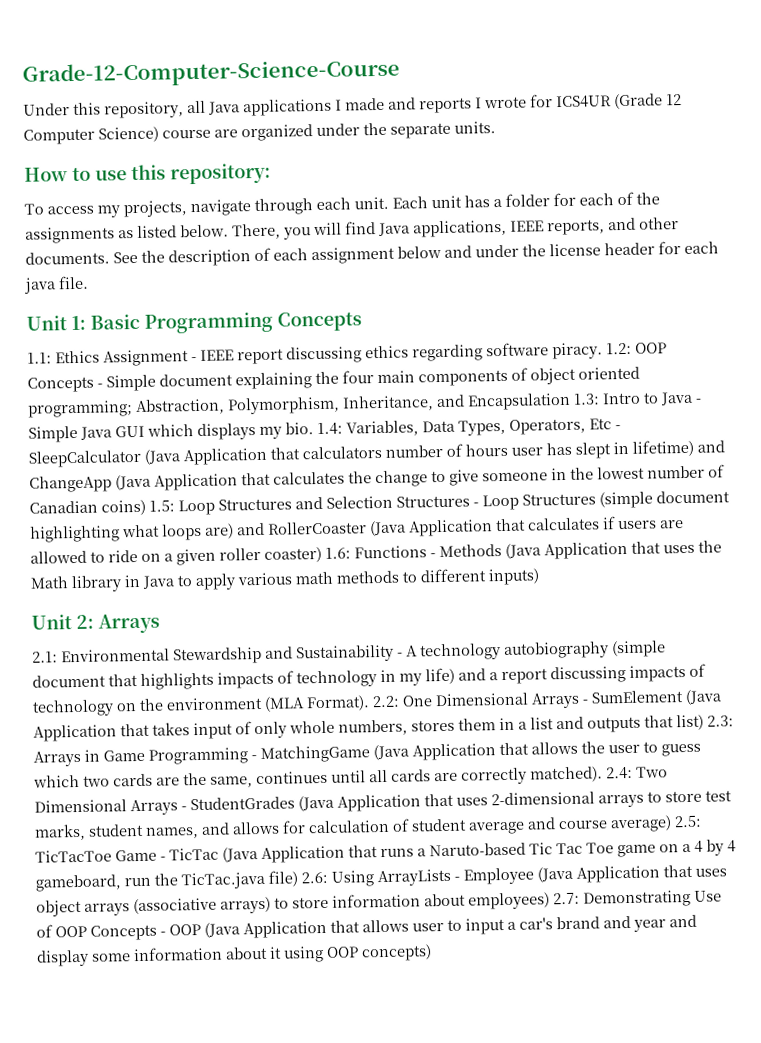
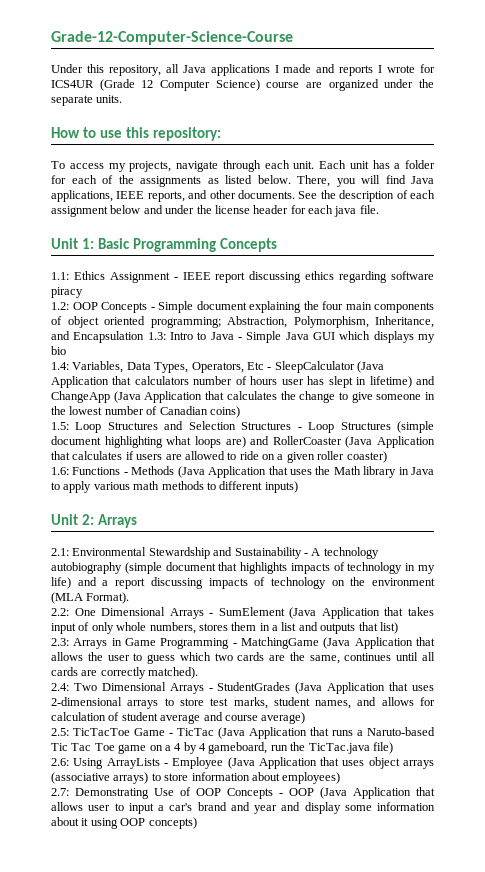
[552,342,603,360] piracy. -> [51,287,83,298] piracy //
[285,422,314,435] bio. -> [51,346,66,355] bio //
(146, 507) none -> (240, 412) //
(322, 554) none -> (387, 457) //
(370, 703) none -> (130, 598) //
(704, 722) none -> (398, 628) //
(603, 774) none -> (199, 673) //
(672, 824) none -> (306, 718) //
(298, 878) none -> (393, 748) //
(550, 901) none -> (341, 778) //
-- -- --
Starting at the line with "(322, 554) none -> (387, 457) //", copy every line up to and including the last one in the entries above.

(322, 554) none -> (387, 457) //
(370, 703) none -> (130, 598) //
(704, 722) none -> (398, 628) //
(603, 774) none -> (199, 673) //
(672, 824) none -> (306, 718) //
(298, 878) none -> (393, 748) //
(550, 901) none -> (341, 778) //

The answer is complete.